Prostate cancer is the most common cancer in men after skin cancer. About 1 in 9 men will be diagnosed with prostate cancer in their lifetime.
When it comes to screening for the disease, expert advice has evolved. In 2012, the U.S. Preventive Services Task Force (USPSTF) recommended against the prostate-specific antigen (PSA) blood test as a screening tool for prostate cancer. But now, the USPSTF suggests that PSA screening is a personal decision men between ages 55 and 69 and their doctors should make together.
High PSA levels don’t tell the whole story
PSA is a compound that both healthy cells and cancer cells in your prostate make. Doctors can test the PSA level in your blood.
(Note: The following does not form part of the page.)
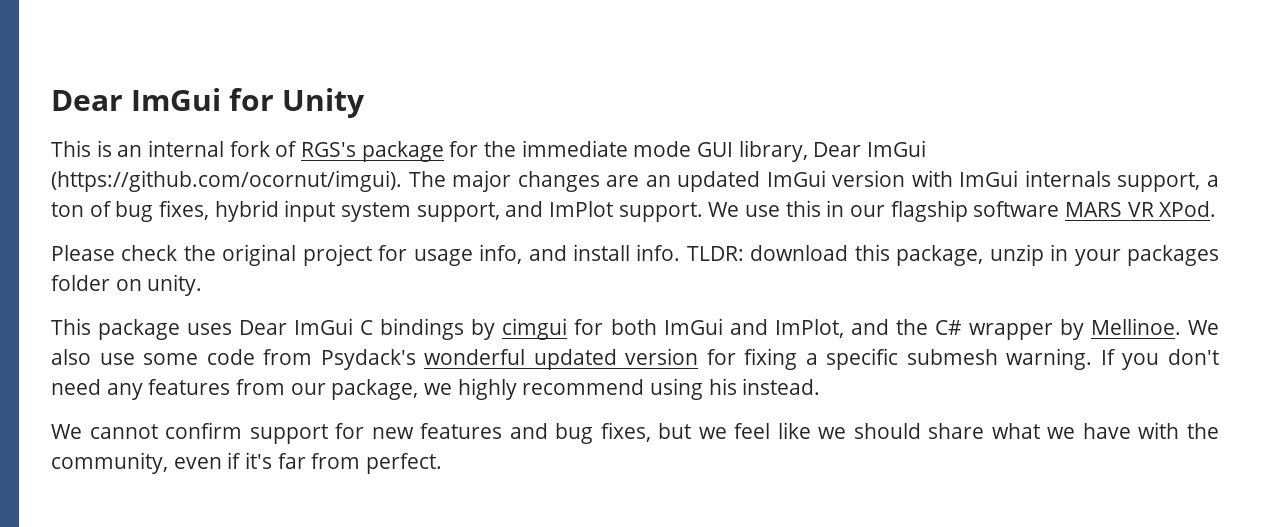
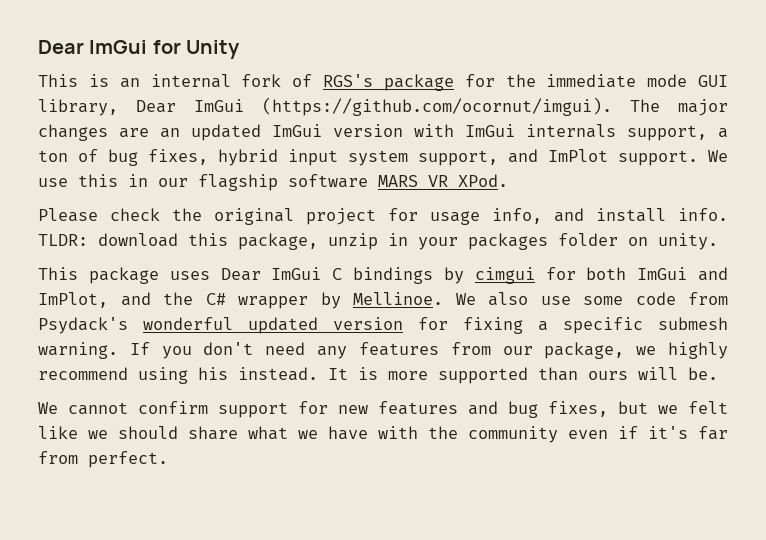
(821, 386) none -> [328,367,718,384] It is more supported than ours will be.
[734,423,771,439] feel -> [688,401,728,414] felt
[51,452,168,474] community, -> [468,426,558,443] community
Higher PSA levels increase the likelihood of having prostate cancer.
The USPSTF is a panel of experts that makes evidence-based recommendations about screenings and preventive services. The agency had previously suggested that the harms of screening could outweigh the benefits. One downside of PSA-based screening is that if it shows higher-than-normal PSA levels, you could have additional tests and even unneeded treatment for prostate cancer. It’s possible to have prostate cancer that wouldn’t cause symptoms during your lifetime if left untreated.
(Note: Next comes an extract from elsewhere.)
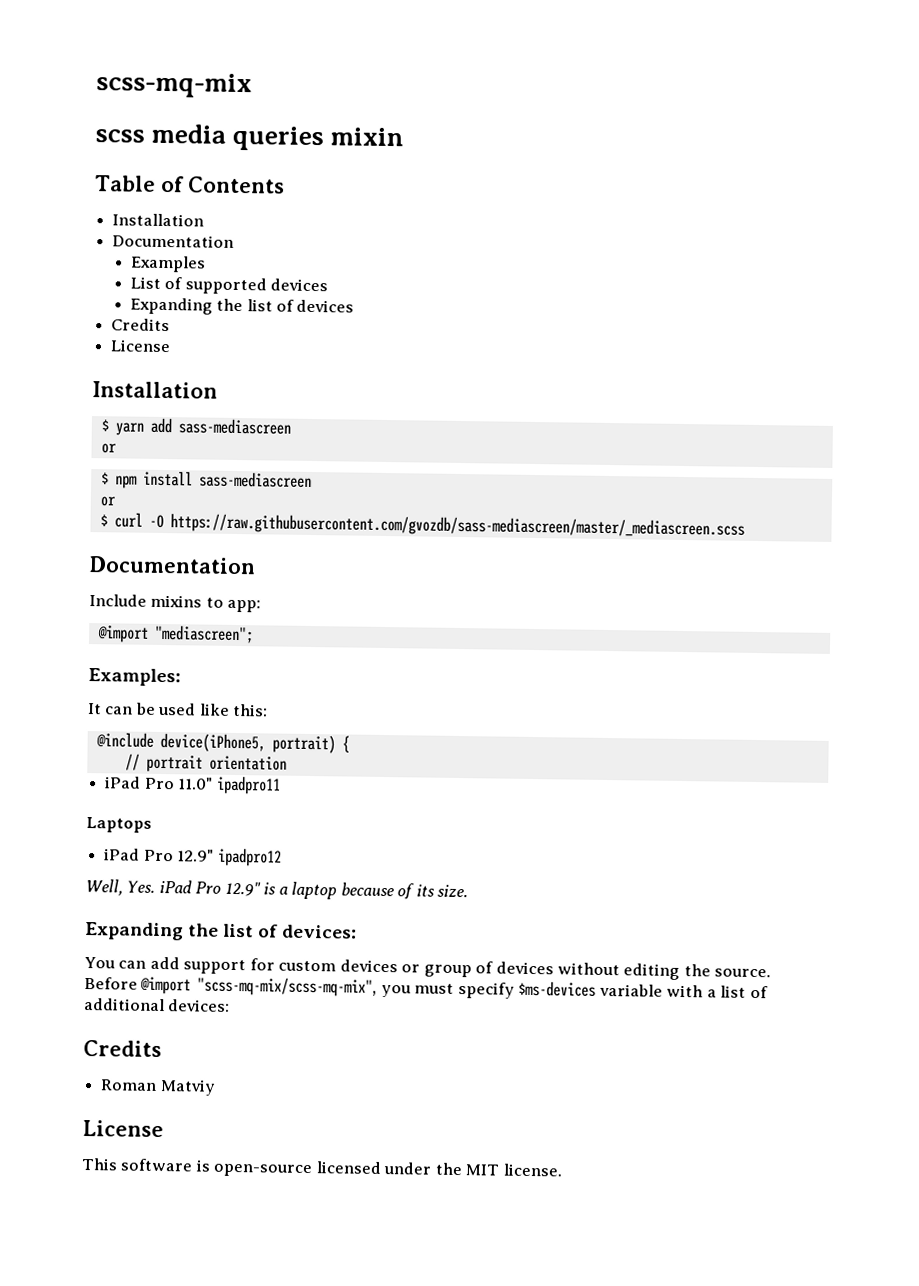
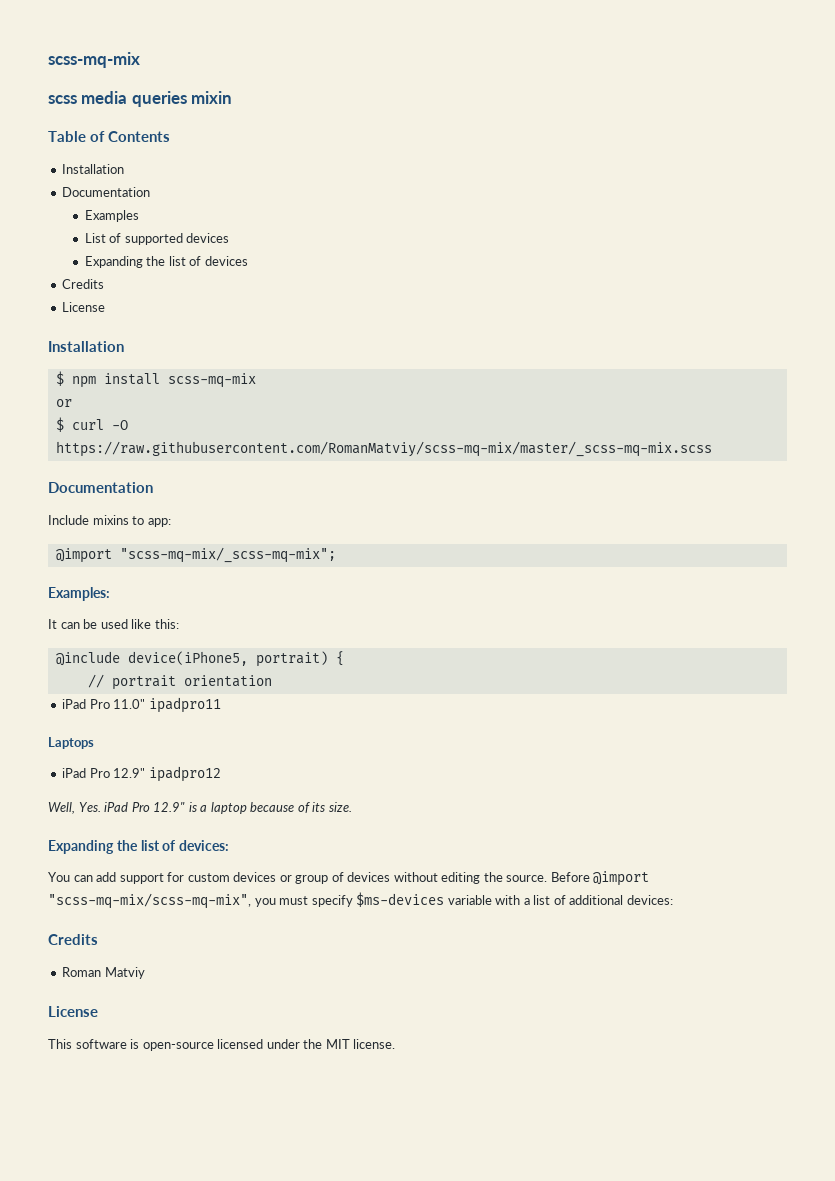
[100,417,291,436] [100,443,117,454] // $ yarn add sass-mediascreen // or -> (124, 346) none
[198,471,312,488] sass-mediascreen -> [167,373,256,388] scss-mq-mix
[169,513,745,539] https://raw.githubusercontent.com/gvozdb/sass-mediascreen/master/_mediascreen.scss -> [55,441,712,457] https://raw.githubusercontent.com/RomanMatviy/scss-mq-mix/master/_scss-mq-mix.scss
[153,624,254,644] "mediascreen"; -> [119,547,336,563] "scss-mq-mix/_scss-mq-mix";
What the new recommendation says
The USPSTF now suggests that men ages 55 to 69 should discuss prostate cancer screening with their healthcare providers. The recommendation is based on long-term research that shows there’s a small chance PSA-based screening can reduce your risk of dying of prostate cancer. The USPSTF recommends that you talk about the pros and cons of screening with your healthcare provider so that you can make the best decision for you.
The USPSTF doesn’t offer specific screening recommendations for men with a family history of the disease. But it suggests that men who have a close relative who was diagnosed with advanced prostate cancer, whose prostate cancer spread, or who died from prostate cancer may benefit most from prostate cancer screening.
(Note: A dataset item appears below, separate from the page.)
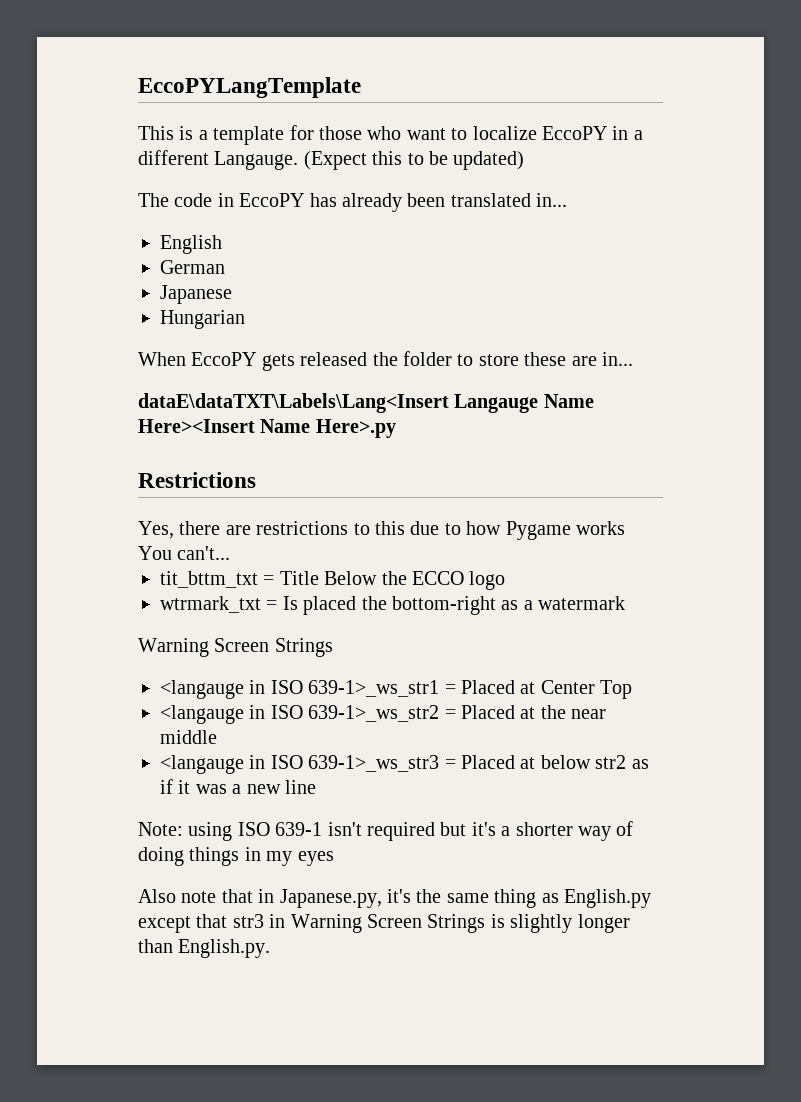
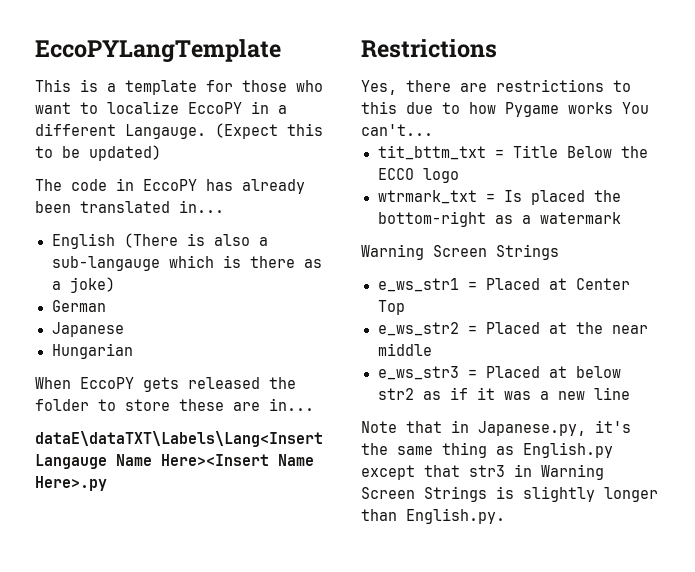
(222, 244) none -> [123,233,268,248] [51,255,322,271] [51,277,115,293] (There is also a sub-langauge which is there as a joke)
[160,680,440,699] <langauge in ISO 639-1>_ws_str1 -> [377,278,459,292] e_ws_str1
[160,705,440,724] <langauge in ISO 639-1>_ws_str2 -> [377,322,459,336] e_ws_str2
[160,755,440,774] <langauge in ISO 639-1>_ws_str3 -> [377,366,459,380] e_ws_str3
[138,821,634,841] [138,847,334,866] [138,889,217,903] Note: using ISO 639-1 isn't required but it's a shorter way of doing things in my eyes // Also note -> [361,421,397,433] Note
According to the American Cancer Society and the American Urological Association, African-American men and men who have a father, brother, or son diagnosed with prostate cancer may be at higher risk and should talk to their healthcare provider about whether to be screened for prostate cancer at an earlier age.
The USPSTF continues to recommend against PSA-based screening for men ages 70 and older. Research shows PSA-based screening for these men doesn’t reduce the risk for death.
What you should do
If you’re a man ages 55 to 69, talk with your healthcare provider about prostate cancer screening. Ask what factors you should consider before deciding whether to test your PSA levels.
When it comes to your health, it’s important to have a health care provider by your side. If you don’t have a primary care provider you can talk with, call your health insurance company to find providers in your network or ask friends and family for their recommendations.